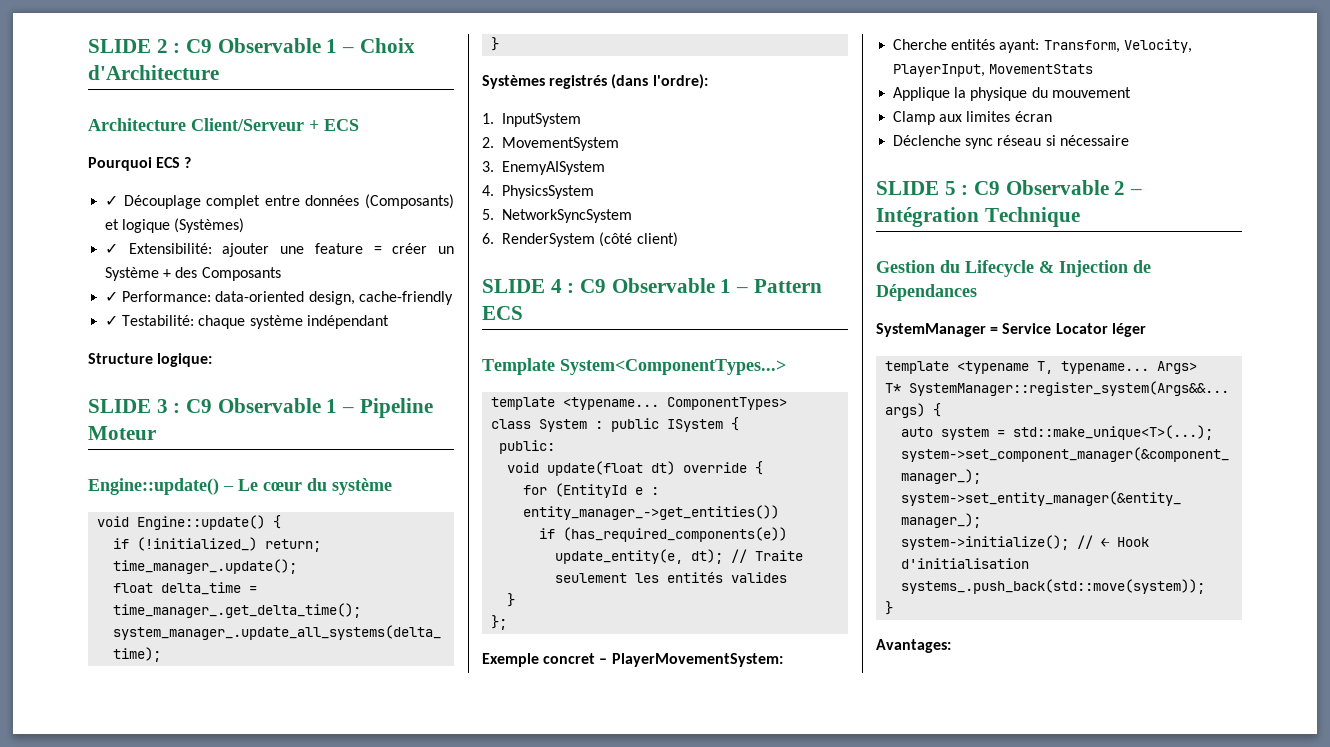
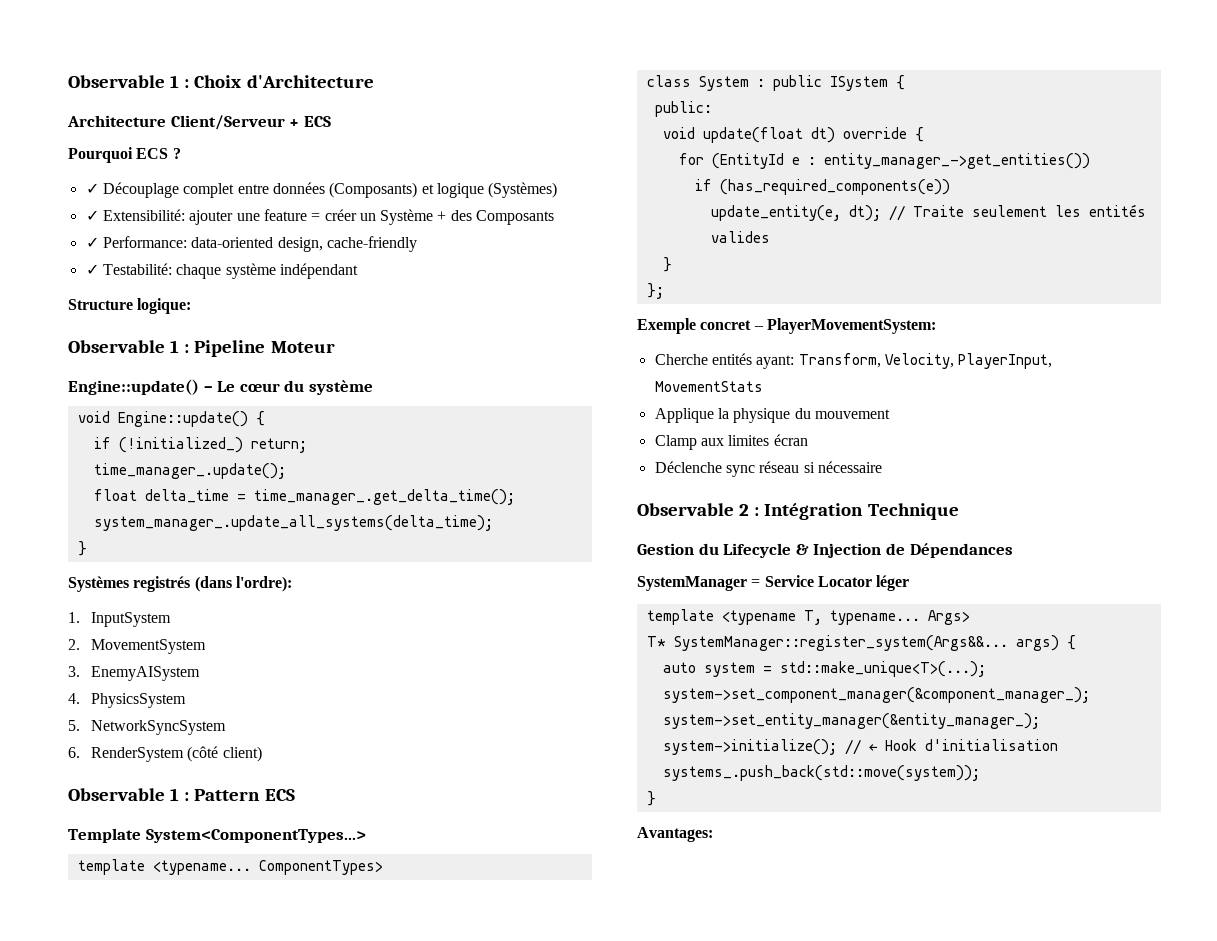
- SLIDE 2 : C9 Observable 1 – Choix d'Architecture
+ Observable 1 : Choix d'Architecture
- SLIDE 3 : C9 Observable 1 – Pipeline Moteur
+ Observable 1 : Pipeline Moteur
- SLIDE 4 : C9 Observable 1 – Pattern ECS
+ Observable 1 : Pattern ECS
- SLIDE 5 : C9 Observable 2 – Intégration Technique
+ Observable 2 : Intégration Technique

### How to complete this task
The lines to return are those in the records above that hold the word "Technique".

### Answer space
- SLIDE 5 : C9 Observable 2 – Intégration Technique
+ Observable 2 : Intégration Technique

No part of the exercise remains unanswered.